-- RECORDS FOR THE TASK follows --
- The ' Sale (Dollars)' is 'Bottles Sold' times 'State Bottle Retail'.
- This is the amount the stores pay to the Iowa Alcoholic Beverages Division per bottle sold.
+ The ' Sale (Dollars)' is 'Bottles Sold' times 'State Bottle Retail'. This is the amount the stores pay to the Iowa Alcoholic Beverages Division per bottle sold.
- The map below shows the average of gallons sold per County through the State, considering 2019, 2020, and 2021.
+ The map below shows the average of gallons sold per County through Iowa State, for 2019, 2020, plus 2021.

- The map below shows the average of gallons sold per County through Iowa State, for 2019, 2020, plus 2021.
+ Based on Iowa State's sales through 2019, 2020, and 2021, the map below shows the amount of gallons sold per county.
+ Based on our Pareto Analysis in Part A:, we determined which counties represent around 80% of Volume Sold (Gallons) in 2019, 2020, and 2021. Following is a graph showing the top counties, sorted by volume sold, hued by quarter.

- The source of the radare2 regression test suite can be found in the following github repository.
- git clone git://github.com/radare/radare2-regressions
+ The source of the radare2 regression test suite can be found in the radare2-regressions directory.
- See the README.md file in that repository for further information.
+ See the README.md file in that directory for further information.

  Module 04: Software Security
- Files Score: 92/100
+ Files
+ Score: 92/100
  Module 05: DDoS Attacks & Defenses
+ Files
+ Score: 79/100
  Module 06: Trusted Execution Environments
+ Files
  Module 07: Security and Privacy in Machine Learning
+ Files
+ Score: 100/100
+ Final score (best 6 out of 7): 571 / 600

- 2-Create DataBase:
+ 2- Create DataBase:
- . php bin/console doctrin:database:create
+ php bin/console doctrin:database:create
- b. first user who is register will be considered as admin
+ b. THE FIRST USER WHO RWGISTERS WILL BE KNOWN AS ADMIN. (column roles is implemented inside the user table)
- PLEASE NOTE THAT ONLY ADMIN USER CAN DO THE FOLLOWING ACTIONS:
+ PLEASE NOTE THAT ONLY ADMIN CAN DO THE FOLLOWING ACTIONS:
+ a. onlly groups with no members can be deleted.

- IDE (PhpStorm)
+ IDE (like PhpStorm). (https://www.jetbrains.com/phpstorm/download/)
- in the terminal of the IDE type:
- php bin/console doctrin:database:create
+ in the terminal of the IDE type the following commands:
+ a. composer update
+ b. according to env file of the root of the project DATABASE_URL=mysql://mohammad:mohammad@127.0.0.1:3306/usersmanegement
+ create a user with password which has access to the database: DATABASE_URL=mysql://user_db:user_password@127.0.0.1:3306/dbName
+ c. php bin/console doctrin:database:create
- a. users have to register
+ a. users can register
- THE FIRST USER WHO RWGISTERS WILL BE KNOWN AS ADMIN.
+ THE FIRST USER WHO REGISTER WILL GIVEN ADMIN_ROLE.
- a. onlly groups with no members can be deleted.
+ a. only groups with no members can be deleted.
-- RECORDS FOR THE TASK concluded --
● TASK GOAL: Once you find the line containing "the user table)", copy it and every line after it through the end of the records, exactly and nothing else.

● EXERCISE RESPONSE:
+ b. THE FIRST USER WHO RWGISTERS WILL BE KNOWN AS ADMIN. (column roles is implemented inside the user table)
- PLEASE NOTE THAT ONLY ADMIN USER CAN DO THE FOLLOWING ACTIONS:
+ PLEASE NOTE THAT ONLY ADMIN CAN DO THE FOLLOWING ACTIONS:
+ a. onlly groups with no members can be deleted.

- IDE (PhpStorm)
+ IDE (like PhpStorm). (https://www.jetbrains.com/phpstorm/download/)
- in the terminal of the IDE type:
- php bin/console doctrin:database:create
+ in the terminal of the IDE type the following commands:
+ a. composer update
+ b. according to env file of the root of the project DATABASE_URL=mysql://mohammad:mohammad@127.0.0.1:3306/usersmanegement
+ create a user with password which has access to the database: DATABASE_URL=mysql://user_db:user_password@127.0.0.1:3306/dbName
+ c. php bin/console doctrin:database:create
- a. users have to register
+ a. users can register
- THE FIRST USER WHO RWGISTERS WILL BE KNOWN AS ADMIN.
+ THE FIRST USER WHO REGISTER WILL GIVEN ADMIN_ROLE.
- a. onlly groups with no members can be deleted.
+ a. only groups with no members can be deleted.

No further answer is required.